Why doesn't runConduit send all the data? - haskell

here's some xml i'm parsing:
<?xml version="1.0" encoding="utf-8"?>
<data>
<row ows_Document='Weekly Report 10.21.2020'
ows_Category='Weekly Report'/>
<row ows_Document='Daily Update 10.20.2020'
ows_Category='Daily Update'/>
<row ows_Document='Weekly Report 10.14.2020'
ows_Category='Weekly Report'/>
<row ows_Document='Weekly Report 10.07.2020'
ows_Category='Weekly Report'/>
<row ows_Document='Spanish: Reporte Semanal 07.10.2020'
ows_Category='Weekly Report'/>
</data>
i've been trying to figure out how to get the conduit parser to reject records unless ows_Category is Weekly Report and ows_Document doesn't contain Spanish. at first, i used a dummy value (in parseDoc' below) to filter them out after parsing, but then i realized i should be able to use Maybe (in the otherwise identical parseDoc below), together with join to collapse out my Maybe layer with the one used by tag' event parser that fails based on name or attribute matches. it compiles, but behaves bizarrely, apparently not even trying to send certain elements to the parser! how could this be?
{-# LANGUAGE OverloadedStrings #-}
import Conduit
import Control.Monad
import qualified Data.ByteString.Lazy.Char8 as L8
import Data.Foldable
import Data.String
import qualified Data.Text as T
import Data.XML.Types
import Text.XML.Stream.Parse
newtype Doc = Doc
{ name :: String
} deriving (Show)
main :: IO ()
main = do
r <- L8.readFile "oha.xml"
let doc = Doc . T.unpack
check (x,y) a b = if y == "Weekly Report" && not (T.isInfixOf "Spanish" x) then a else b
t :: (MonadThrow m, MonadIO m) => ((T.Text, T.Text) -> ConduitT Event o m c)
-> ConduitT Event o m (Maybe c)
t f = tag' "row" ((,) <$> requireAttr "ows_Document" <*> requireAttr "ows_Category") $ \x -> do
liftIO $ print x
f x
parseDoc, parseDoc' :: (MonadThrow m, MonadIO m) => ConduitT Event o m (Maybe Doc)

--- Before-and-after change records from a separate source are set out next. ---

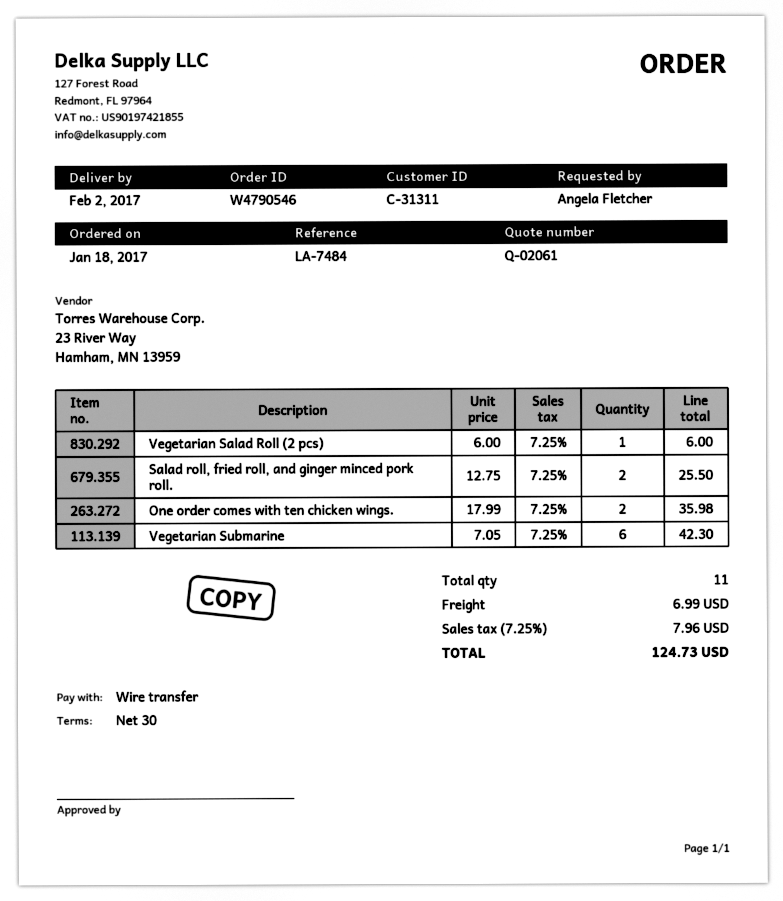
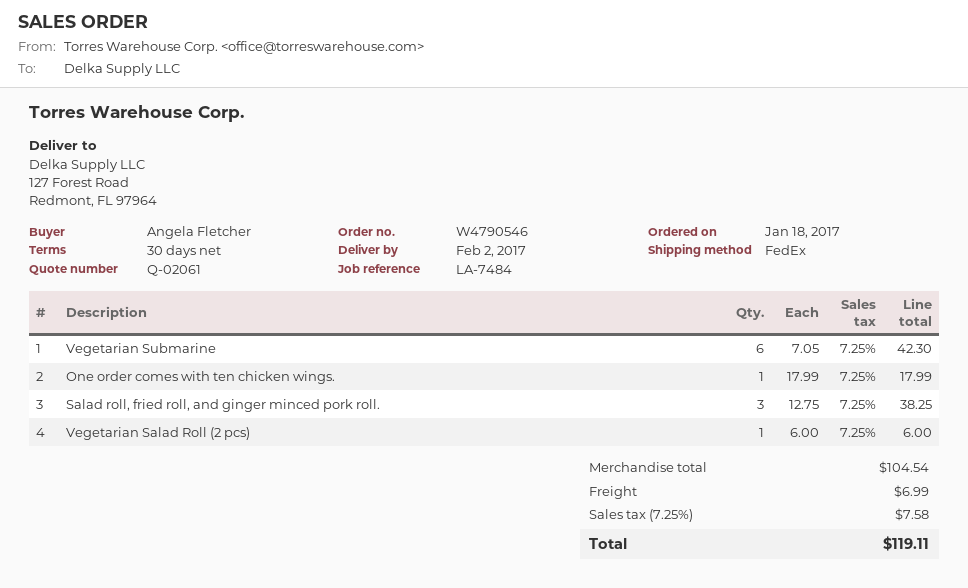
Salad roll, fried roll, and ginger minced pork roll.: 2 x 12.75 = 25.50 -> 3 x 12.75 = 38.25
One order comes with ten chicken wings.: 2 x 17.99 = 35.98 -> 1 x 17.99 = 17.99
tax: 7.25% = 7.96 -> 7.25% = 7.58
total: 124.73 -> 119.11

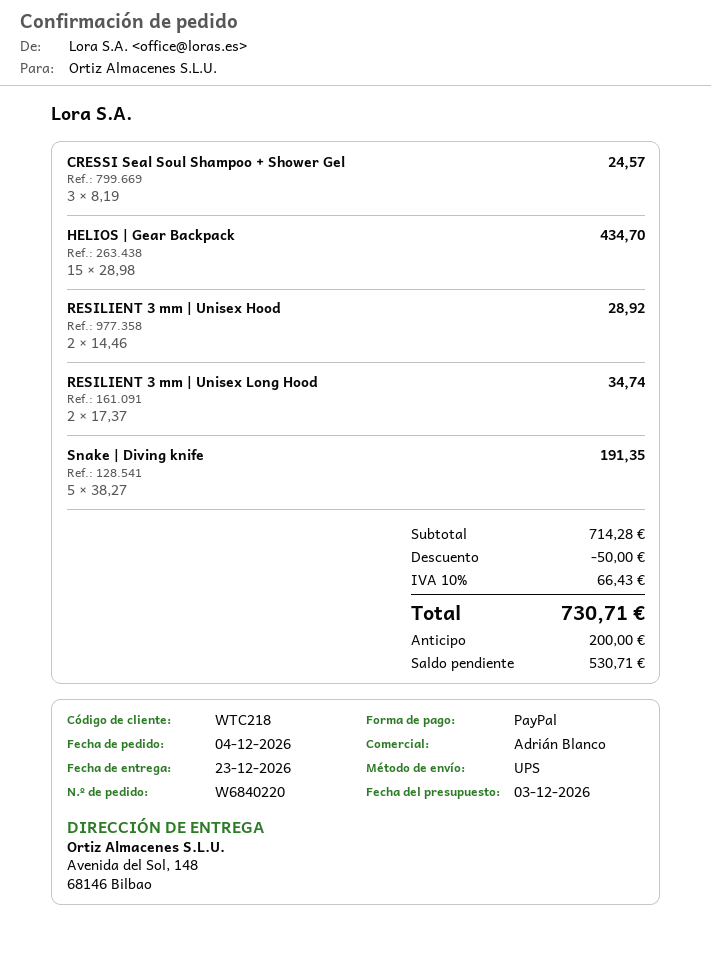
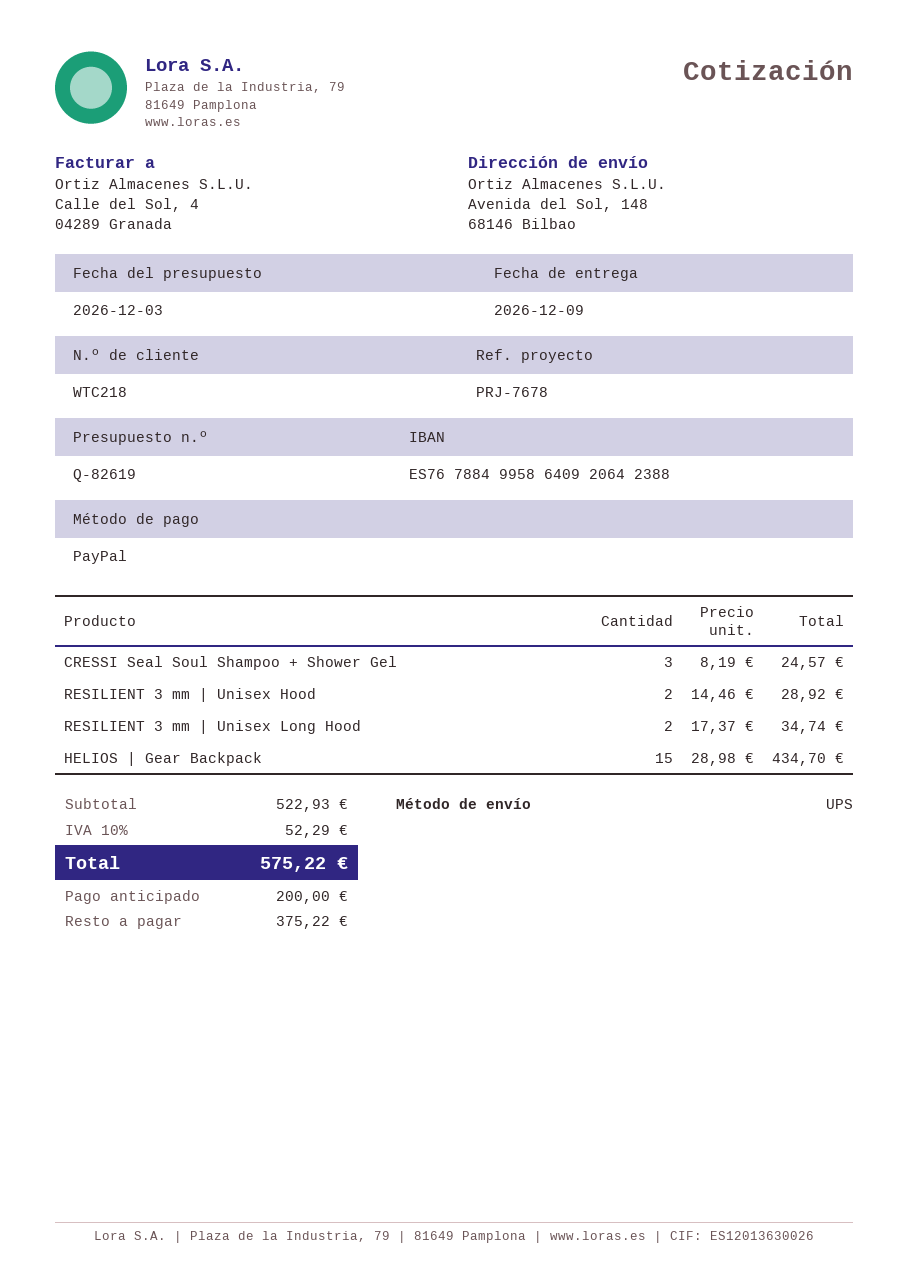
delivery date: 2026-12-23 -> 2026-12-09
Snake | Diving knife: 5 x 38.27 = 191.35 -> none
subtotal: 714.28 -> 522.93
discount: 50.00 -> none
tax: 10% = 66.43 -> 10% = 52.29
total: 730.71 -> 575.22
balance: 530.71 -> 375.22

parseDoc = (join <$>) . t $ \z#(x,_) -> return $ check z (Just $ doc x) Nothing -- this version doesn't get sent all of the data! why!?!?
parseDoc' = t $ \z#(x,_) -> return $ doc $ check z x $ T.pack bad -- dummy value
parseDocs :: (MonadThrow m, MonadIO m) => ConduitT Event o m (Maybe Doc)
-> ConduitT Event o m [Doc]
parseDocs = f tagNoAttr "data" . many'
f g n = force (n <> " required") . g (fromString n)
go p = runConduit $ parseLBS def r .| parseDocs p
bad = "no good"
traverse_ print =<< go parseDoc
putStrLn ""
traverse_ print =<< filter ((/= bad) . name) <$> go parseDoc'
output -- notice how parseDoc isn't even sent one of the records (one that should succeed, from 10.14), while parseDoc' behaves as expected:
("Weekly Report 10.21.2020","Weekly Report")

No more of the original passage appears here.